(Stored items from a collection)
=====

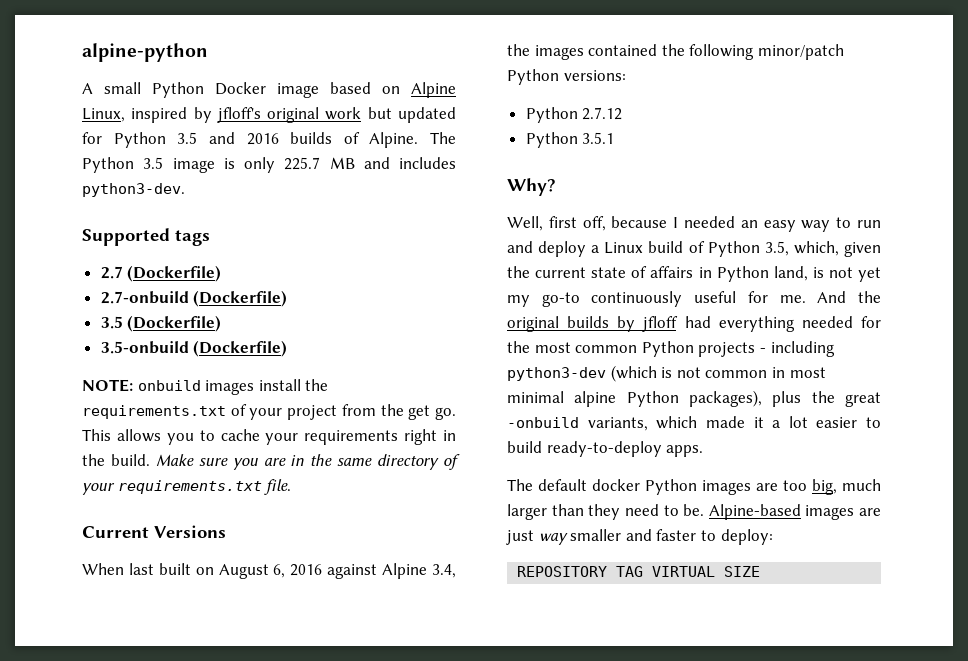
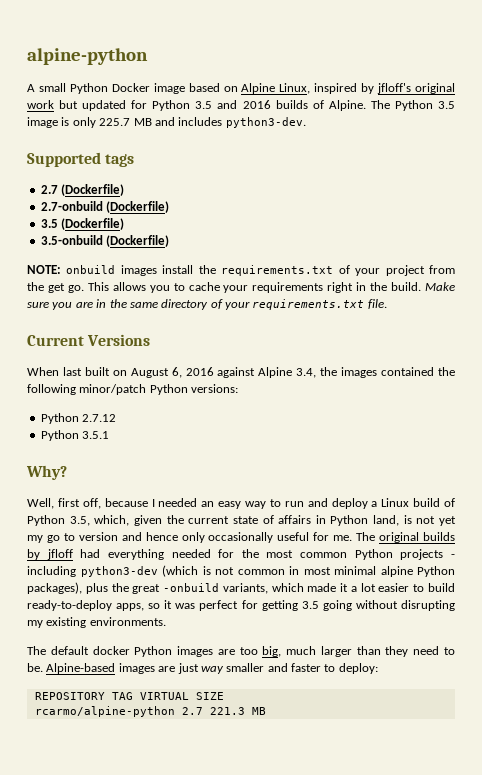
[541,291,683,307] go-to continuously -> [46,532,274,543] go to version and hence only occasionally
[817,291,881,303] And the -> [356,532,376,541] The
[666,445,704,457] apps. -> [116,600,455,611] [27,617,166,628] apps, so it was perfect for getting 3.5 going without disrupting my existing environments.
(761, 571) none -> [34,706,266,717] // rcarmo/alpine-python 2.7 221.3 MB

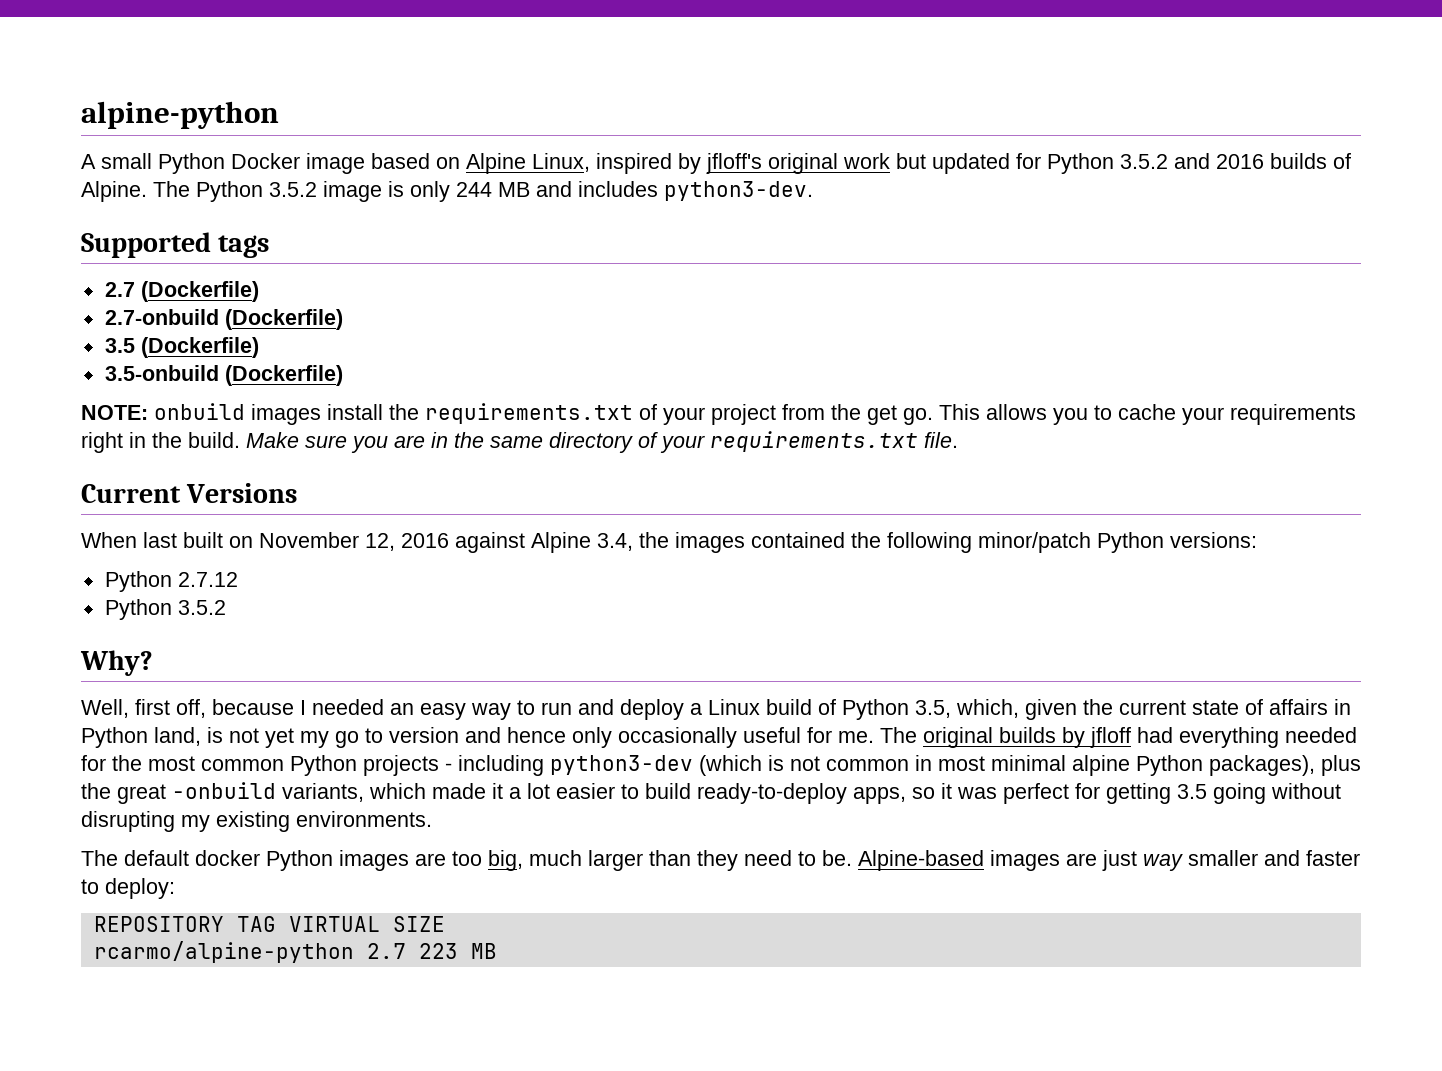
[195,101,213,109] 3.5 -> [1120,154,1168,169] 3.5.2
[438,101,456,109] 3.5 -> [269,182,317,197] 3.5.2
[99,118,131,126] 225.7 -> [456,182,492,197] 244
[130,367,182,378] August 6, -> [259,532,395,551] November 12,
[82,431,110,439] 3.5.1 -> [177,600,226,615] 3.5.2
[209,707,245,715] 221.3 -> [418,943,458,959] 223

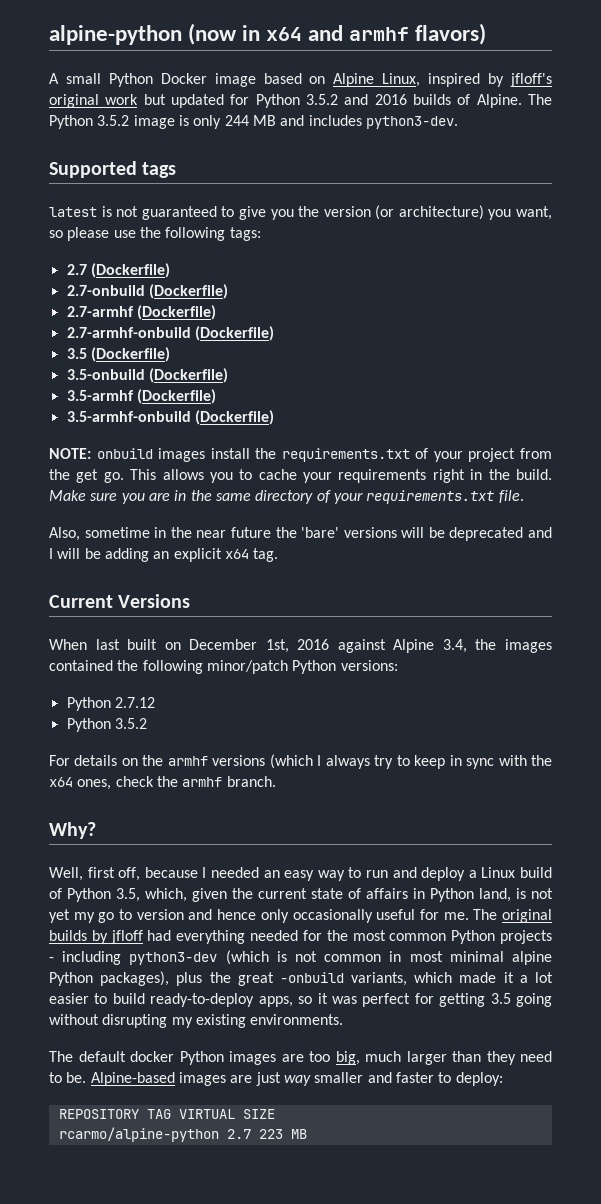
(279, 115) none -> [188,23,487,45] (now in x64 and armhf flavors)
(270, 246) none -> [49,205,552,220] [49,227,261,241] // latest is not guaranteed to give you the version (or architecture) you want, so please use the following tags:
(343, 319) none -> [66,305,216,320] [66,326,274,341] // 2.7-armhf (Dockerfile) // 2.7-armhf-onbuild (Dockerfile)
(343, 375) none -> [66,389,216,404] [66,410,274,425] // 3.5-armhf (Dockerfile) // 3.5-armhf-onbuild (Dockerfile)
(958, 440) none -> [49,527,552,541] [49,548,279,562] // Also, sometime in the near future the 'bare' versions will be deprecated and I will be adding an explicit x64 tag.
[259,532,395,551] November 12, -> [189,639,289,653] December 1st,
(226, 607) none -> [49,754,552,769] [49,776,276,790] // For details on the armhf versions (which I always try to keep in sync with the x64 ones, check the armhf branch.

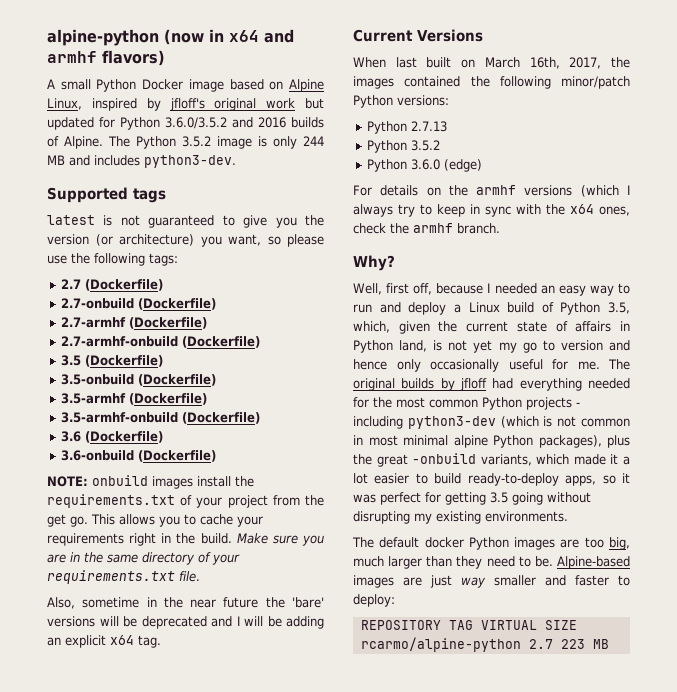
[306,94,338,105] 3.5.2 -> [165,117,227,129] 3.6.0/3.5.2
(274, 417) none -> [60,431,163,443] [60,450,216,462] // 3.6 (Dockerfile) // 3.6-onbuild (Dockerfile)
[189,639,467,653] December 1st, 2016 against Alpine 3.4, -> [484,57,602,69] March 16th, 2017,
[114,697,155,708] [66,718,147,732] 2.7.12 // Python 3.5.2 -> [410,121,447,132] [366,140,440,153] [366,159,482,172] 2.7.13 // Python 3.5.2 // Python 3.6.0 (edge)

=====

* REQUIRED WORK
The lines above from the line with "[130,367,182,378] August 6, ->" through the line with "[189,639,467,653] December 1st, 2016" are to be given again word for word, with no pictures among them.

* EXPECTED ANSWER
[130,367,182,378] August 6, -> [259,532,395,551] November 12,
[82,431,110,439] 3.5.1 -> [177,600,226,615] 3.5.2
[209,707,245,715] 221.3 -> [418,943,458,959] 223

(279, 115) none -> [188,23,487,45] (now in x64 and armhf flavors)
(270, 246) none -> [49,205,552,220] [49,227,261,241] // latest is not guaranteed to give you the version (or architecture) you want, so please use the following tags:
(343, 319) none -> [66,305,216,320] [66,326,274,341] // 2.7-armhf (Dockerfile) // 2.7-armhf-onbuild (Dockerfile)
(343, 375) none -> [66,389,216,404] [66,410,274,425] // 3.5-armhf (Dockerfile) // 3.5-armhf-onbuild (Dockerfile)
(958, 440) none -> [49,527,552,541] [49,548,279,562] // Also, sometime in the near future the 'bare' versions will be deprecated and I will be adding an explicit x64 tag.
[259,532,395,551] November 12, -> [189,639,289,653] December 1st,
(226, 607) none -> [49,754,552,769] [49,776,276,790] // For details on the armhf versions (which I always try to keep in sync with the x64 ones, check the armhf branch.

[306,94,338,105] 3.5.2 -> [165,117,227,129] 3.6.0/3.5.2
(274, 417) none -> [60,431,163,443] [60,450,216,462] // 3.6 (Dockerfile) // 3.6-onbuild (Dockerfile)
[189,639,467,653] December 1st, 2016 against Alpine 3.4, -> [484,57,602,69] March 16th, 2017,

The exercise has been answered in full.